►

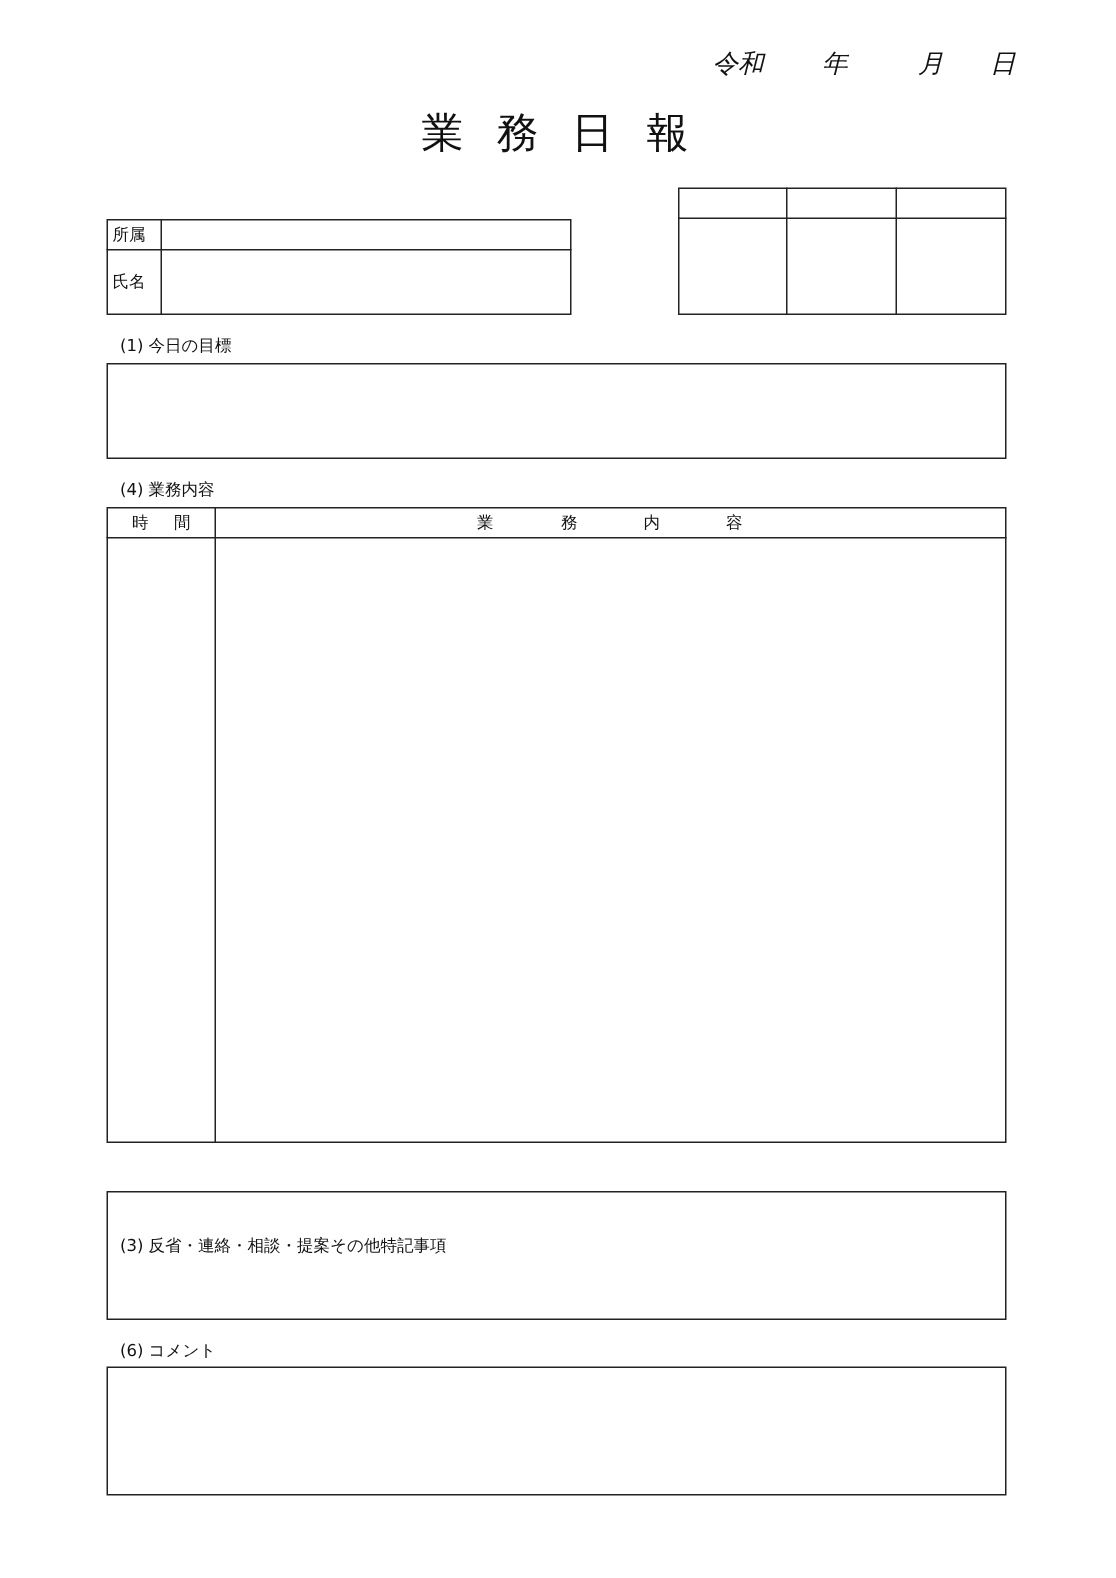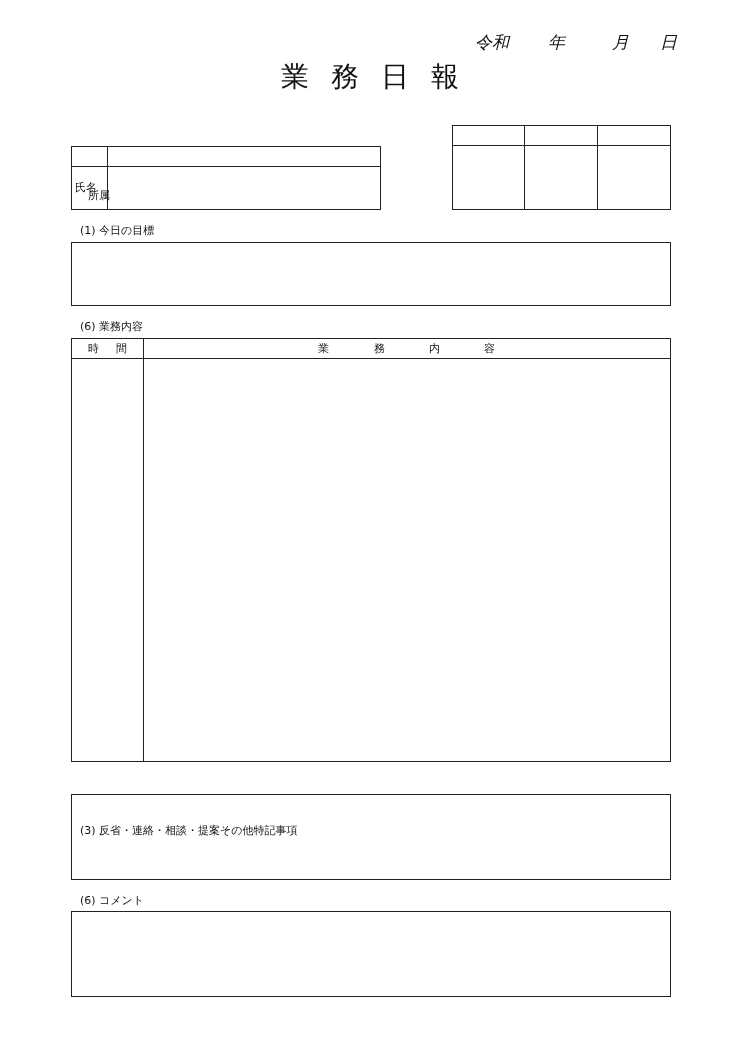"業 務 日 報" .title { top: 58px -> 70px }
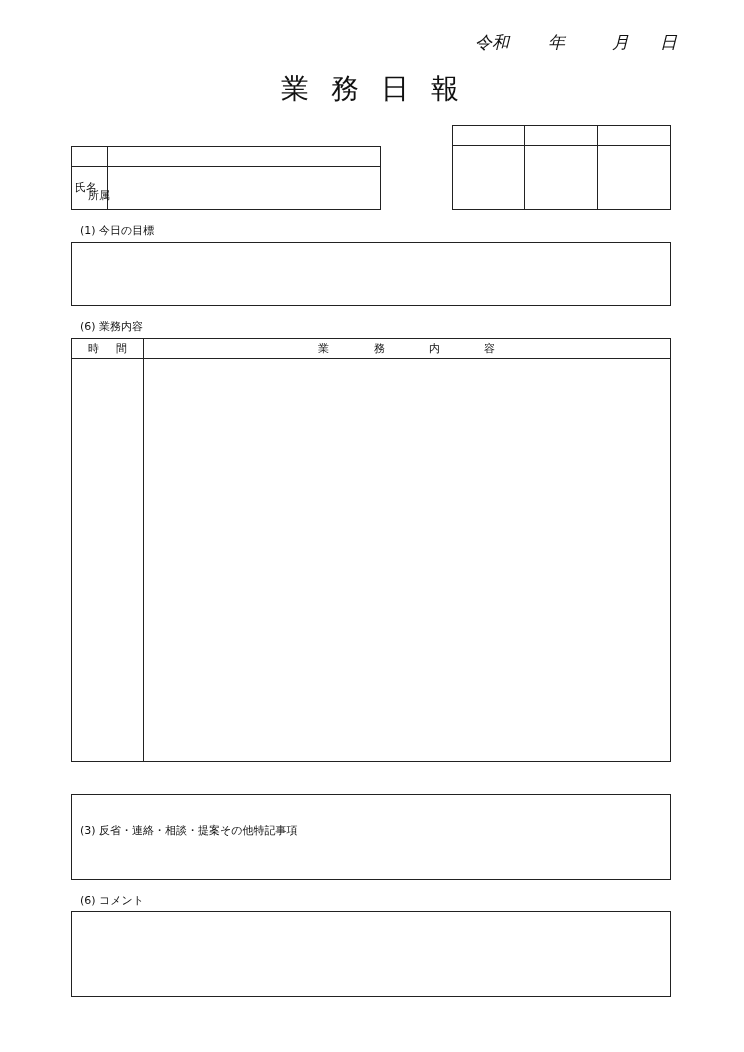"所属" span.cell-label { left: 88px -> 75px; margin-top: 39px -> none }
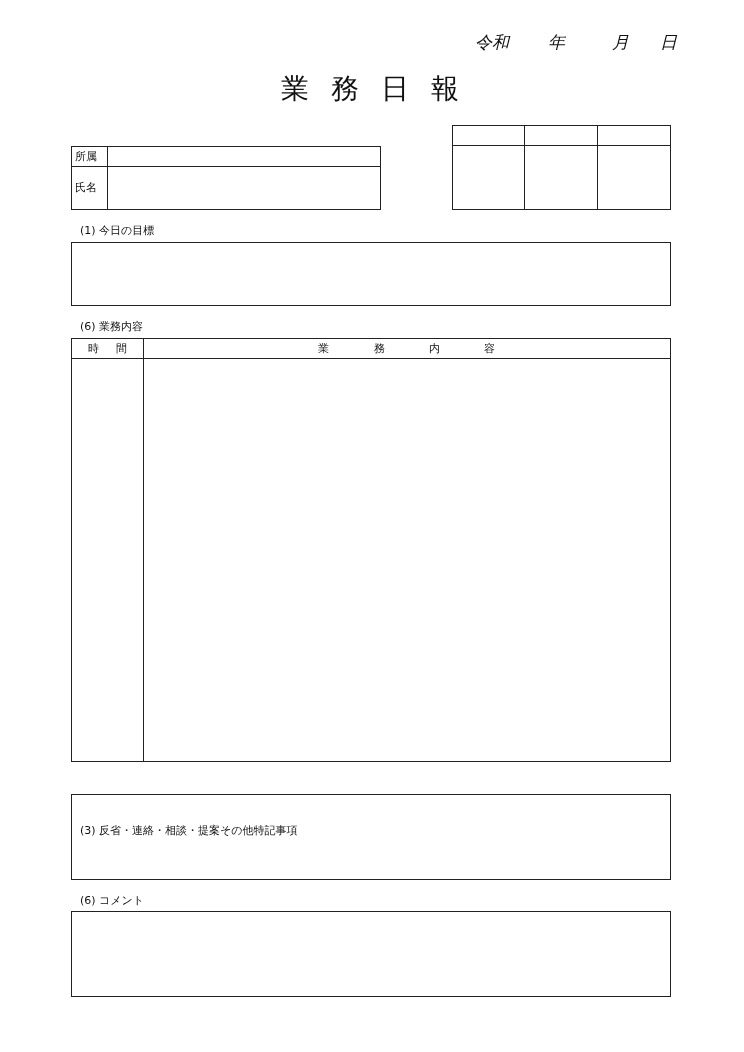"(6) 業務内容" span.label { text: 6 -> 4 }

◄
►

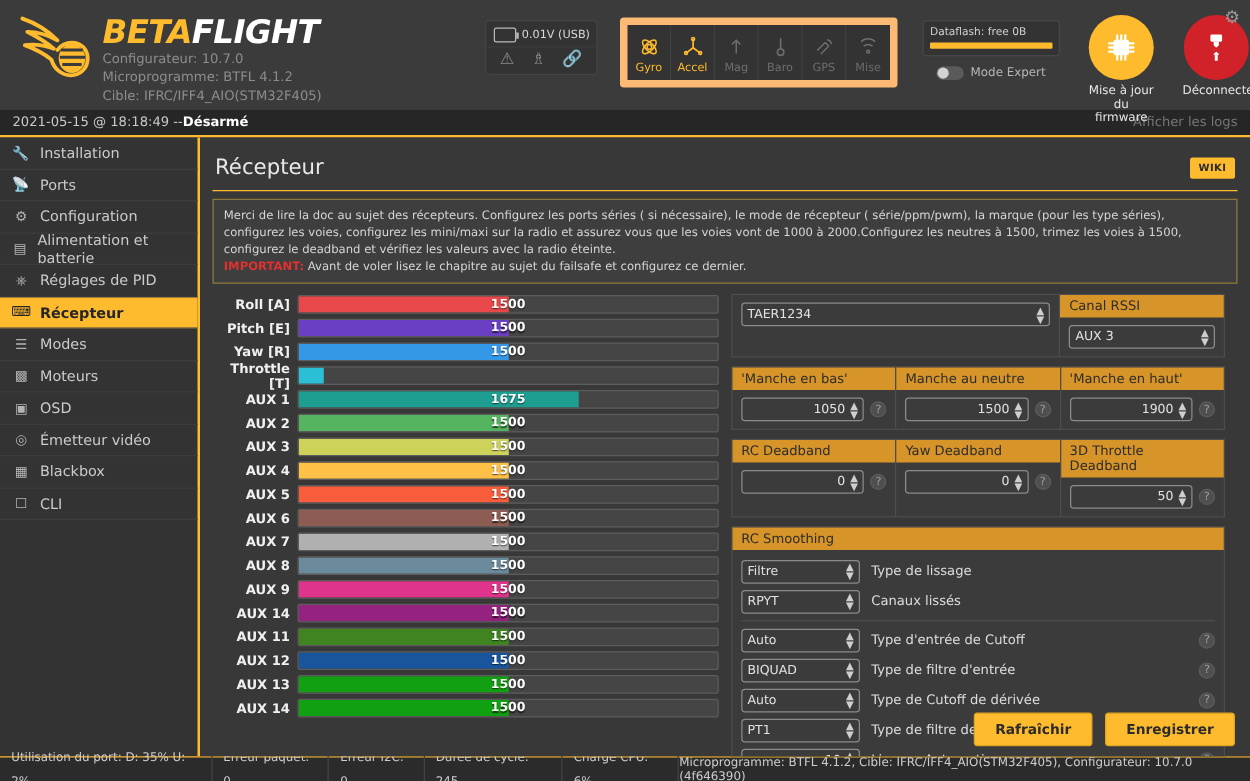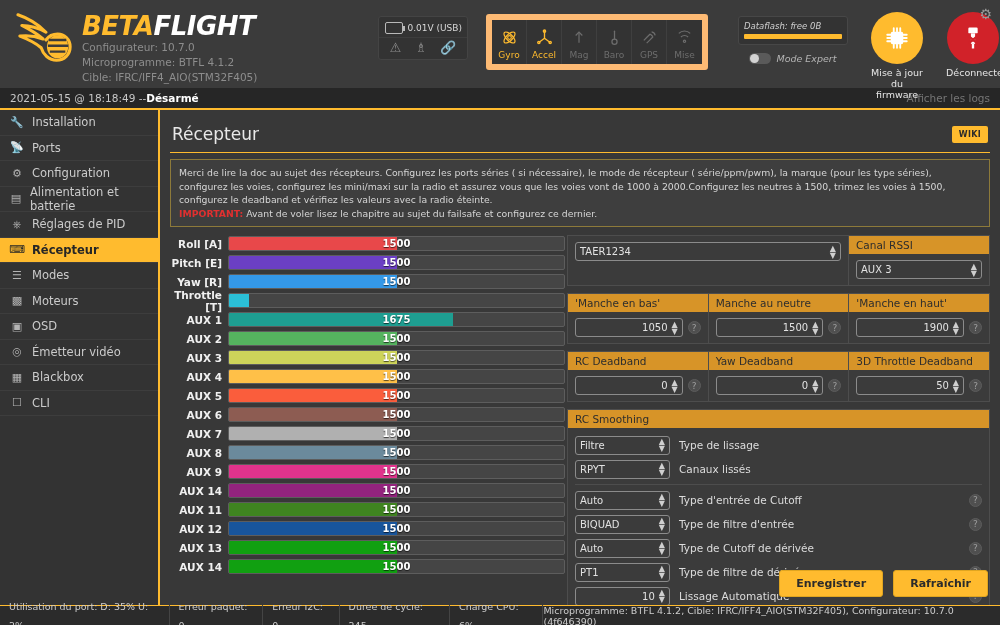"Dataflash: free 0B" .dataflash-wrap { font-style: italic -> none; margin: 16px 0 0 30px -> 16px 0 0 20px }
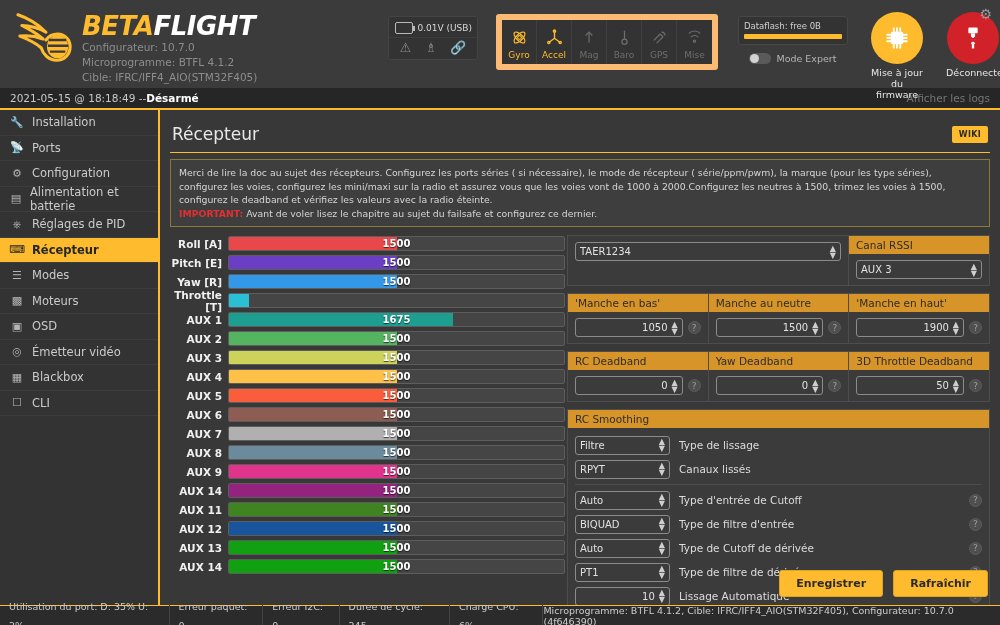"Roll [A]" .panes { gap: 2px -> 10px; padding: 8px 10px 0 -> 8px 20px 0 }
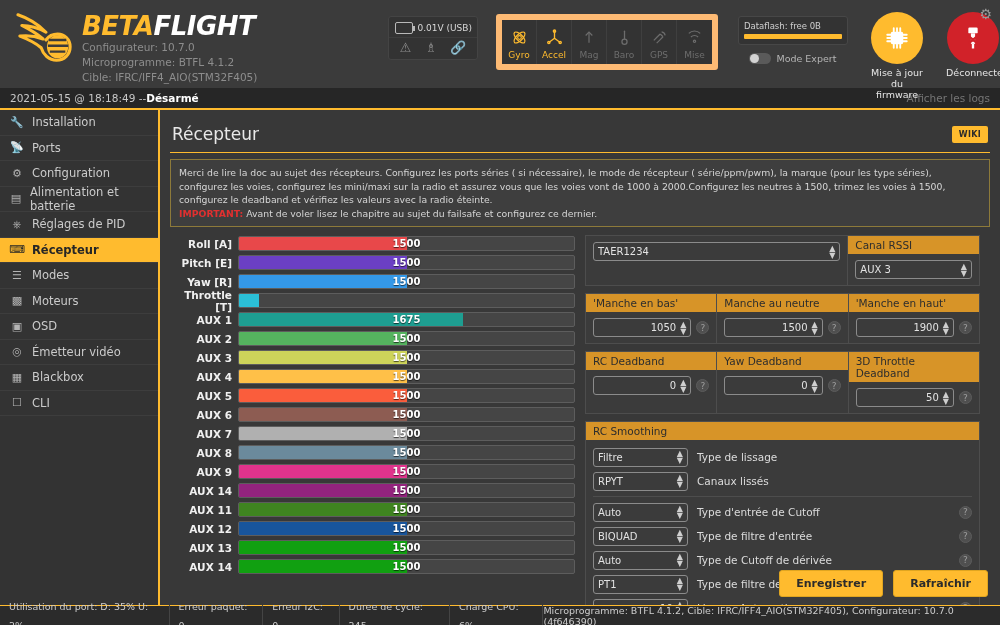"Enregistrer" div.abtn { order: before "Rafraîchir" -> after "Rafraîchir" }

◄

Would you print exactly the lines in the listing above, from the line bearing "top: 58px ->" through the line bearing "text: 6 -> 4", leaving out all pictures?

"業 務 日 報" .title { top: 58px -> 70px }
"所属" span.cell-label { left: 88px -> 75px; margin-top: 39px -> none }
"(6) 業務内容" span.label { text: 6 -> 4 }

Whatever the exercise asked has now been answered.